The second preferred therapy for a particular condition, used after first-line treatment fails or if a person cannot tolerate first-line drugs.

pharmacokinetics (PK)

How drugs are processed and used in the body, including how they are absorbed, metabolised, distributed and eliminated.

The age at which children reach 20kg varies but is usually between six and 12 years.


Dolutegravir with two NRTIs is recommended as a first-line option (tenofovir, lamivudine [or emtricitabine] + dolutegravir). Most low- and middle-income countries now use dolutegravir in first- and second-line adult antiretroviral (ART) regimens. It is low cost and well tolerated with a rapid reduction in viral load.

Although WHO recommends integrase inhibitors as part of a first-line paediatric regimen, this was impractical in resource-poor settings where no child formulations were available.

With scarce first- and second-line options for children failing protease-inhibitor based ART, the authors understood the urgent need for a simplified and pragmatic dosing regimen with a robust and well-tolerated antiretroviral such as dolutegravir.

The study

The authors undertook two pharmacokinetic and safety sub-studies within the open-label, multicentre randomised ODYSSEY trial of children living with HIV starting treatment in four sites in Uganda and Zimbabwe.
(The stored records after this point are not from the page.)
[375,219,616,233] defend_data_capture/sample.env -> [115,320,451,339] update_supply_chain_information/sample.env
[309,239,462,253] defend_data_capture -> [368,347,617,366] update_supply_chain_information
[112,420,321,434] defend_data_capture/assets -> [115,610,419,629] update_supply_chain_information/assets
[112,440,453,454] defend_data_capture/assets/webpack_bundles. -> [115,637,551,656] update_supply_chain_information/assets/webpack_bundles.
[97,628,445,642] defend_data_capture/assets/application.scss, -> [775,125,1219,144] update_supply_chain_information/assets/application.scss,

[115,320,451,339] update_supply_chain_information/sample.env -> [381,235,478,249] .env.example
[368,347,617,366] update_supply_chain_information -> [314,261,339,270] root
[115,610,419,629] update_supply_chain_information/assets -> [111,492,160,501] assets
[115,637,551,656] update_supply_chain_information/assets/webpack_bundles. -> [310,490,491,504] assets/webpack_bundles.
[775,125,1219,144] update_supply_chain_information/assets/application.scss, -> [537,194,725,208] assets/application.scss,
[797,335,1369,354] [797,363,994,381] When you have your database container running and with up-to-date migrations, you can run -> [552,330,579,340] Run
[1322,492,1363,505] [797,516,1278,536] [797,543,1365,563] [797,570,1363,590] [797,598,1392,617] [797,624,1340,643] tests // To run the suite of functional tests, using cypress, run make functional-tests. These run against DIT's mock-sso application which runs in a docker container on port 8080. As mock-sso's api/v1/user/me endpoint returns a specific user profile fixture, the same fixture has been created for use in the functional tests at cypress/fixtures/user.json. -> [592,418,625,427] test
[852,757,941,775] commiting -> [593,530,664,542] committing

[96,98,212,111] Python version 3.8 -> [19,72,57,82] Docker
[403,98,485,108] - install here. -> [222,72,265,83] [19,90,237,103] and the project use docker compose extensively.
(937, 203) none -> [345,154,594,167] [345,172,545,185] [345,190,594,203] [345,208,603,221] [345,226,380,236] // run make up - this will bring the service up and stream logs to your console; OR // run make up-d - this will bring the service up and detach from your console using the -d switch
"Previously, the only licensed dolutegravir drug formulations for children under 40kg were unavailable in resource-poor settings."

Pharmacokinetics were assessed in children who had been randomised to dolutegravir. In the first part, they were given a paediatric dose (for children between 20 and 30kg, 25mg once daily; for children between 30 and 40kg, 35mg once daily).
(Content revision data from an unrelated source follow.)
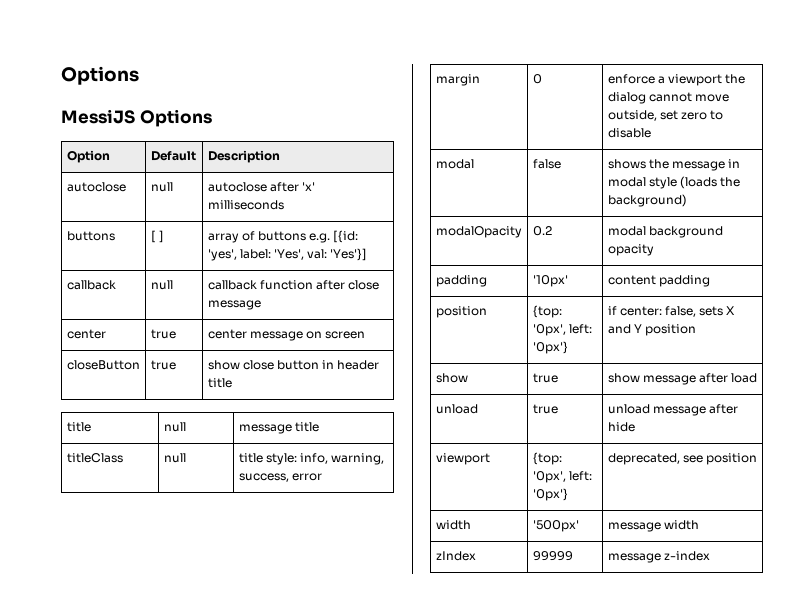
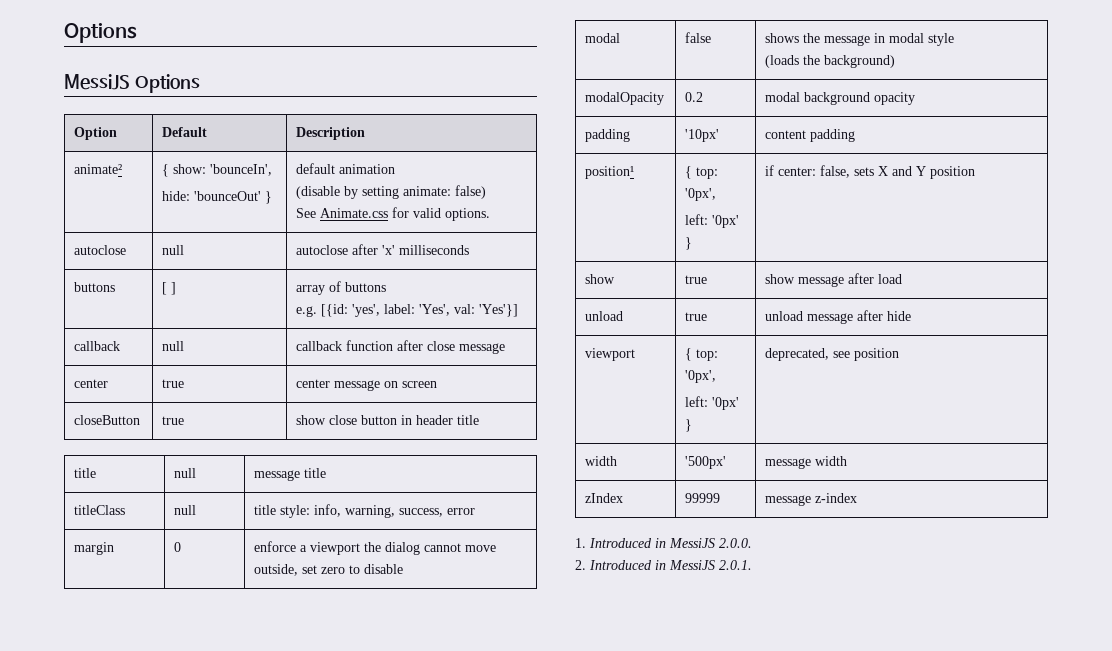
(280, 156) none -> [74,164,123,174] [162,164,273,177] [162,191,273,204] [296,163,396,174] [296,185,487,199] [296,207,491,221] // animate² | { show: 'bounceIn', // hide: 'bounceOut' } | default animation // (disable by setting animate: false) // See Animate.css for valid options.
(306, 236) none -> (387, 287) //
(677, 183) none -> (955, 39) //
[435,306,487,318] [532,305,562,318] [532,324,592,336] [532,341,568,354] position | {top: '0px', left: '0px'} -> [585,166,635,179] [685,166,719,179] [685,188,717,201] [685,214,740,228] [685,237,693,250] position¹ | { top: '0px', // left: '0px' }
[532,452,562,465] [532,471,592,483] [532,488,568,501] {top: '0px', left: '0px'} -> [685,348,719,361] [685,370,717,383] [685,396,740,410] [685,419,693,432] { top: '0px', // left: '0px' }
(710, 556) none -> [575,538,752,548] [575,560,752,570] // 1. Introduced in MessiJS 2.0.0. // 2. Introduced in MessiJS 2.0.1.

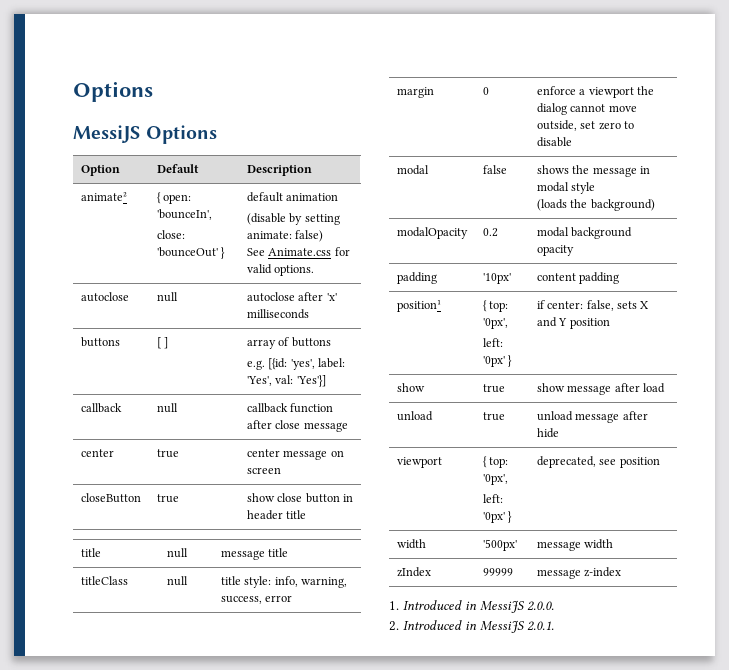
[173,164,207,174] show: -> [163,194,192,204] open:
[162,191,191,201] hide: -> [156,230,185,239] close:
In the second part, most children switched to the adult dose of a 50mg film-coated tablet once daily, with the exception of ten children weighing 20 to 25kg, who received 30mg of dispersible tablets – an alternative for children unable to swallow adult tablets.

Blood samples were taken in all children at baseline, hourly up to six hours and then at 24 hours after observed dolutegravir intake.
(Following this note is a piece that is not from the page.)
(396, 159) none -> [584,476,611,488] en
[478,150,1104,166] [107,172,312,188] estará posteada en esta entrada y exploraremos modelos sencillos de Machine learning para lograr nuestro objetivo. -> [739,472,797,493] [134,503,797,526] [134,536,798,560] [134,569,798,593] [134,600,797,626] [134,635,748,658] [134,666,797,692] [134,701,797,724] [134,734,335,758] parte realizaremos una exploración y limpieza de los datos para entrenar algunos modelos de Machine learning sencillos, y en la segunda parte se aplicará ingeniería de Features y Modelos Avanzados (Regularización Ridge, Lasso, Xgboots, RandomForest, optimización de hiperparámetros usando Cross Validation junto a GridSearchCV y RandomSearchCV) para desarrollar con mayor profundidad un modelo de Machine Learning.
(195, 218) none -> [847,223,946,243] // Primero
Target dolutegravir trough concentrations (the concentration of drug in the blood immediately before the next dose is given) were based on reference adult pharmacokinetic data.


Sixty-two Black African children aged 6 to 18, weighing between 20 and 40kg, were enrolled between 2016 and 2018.

Adult dolutegravir 50mg film-coated tablets taken once a day in children weighing more than 20kg resulted in appropriate exposure to the drug with no safety issues. The trough concentration was similar to adult data with total exposure between reference values in adults dosed once or twice daily.

The 30mg of dispersible tablets provided similar exposure to the 50mg tablet.

Although maximum concentrations among children weighing 20 to under 25kg were higher than in adults given the drug twice daily, the treatment was safe, with three reported adverse events (cryptococcal meningitis, asymptomatic anaemia, and asymptomatic neutropenia) that were not attributed to dolutegravir.


In an accompanying comment Drs Helena Rabie and Lisa Jane Frigati stress that in a fragmented and limited paediatric antiretroviral drug market the use of adult formulations and dosing:

  • allows for closer alignment with adult regimens
  • reduces logistic challenges
  • reduces the likelihood of stock-outs nationally and at smaller clinics where fewer children are treated
  • simplifies prescribing, and
  • simplifies administration by caregivers.

They note children in clinics often ask why they cannot be given one pill a day. Now many children will be able to take abacavir/lamivudine/dolutegravir or tenofovir/lamivudine/dolutegravir.

They also commend the use of a nested pharmacokinetic study which has enabled rapid translation of results into practice, benefitting approximately 500,000 children.

“Although this is a huge leap forward, there is still a lot of work to do to ensure children with HIV can access improved regimens to the extent adults do,” conclude Rabie and Frigati. “Young children in particular remain disproportionately disadvantaged with the most limited access to appropriate formulations.”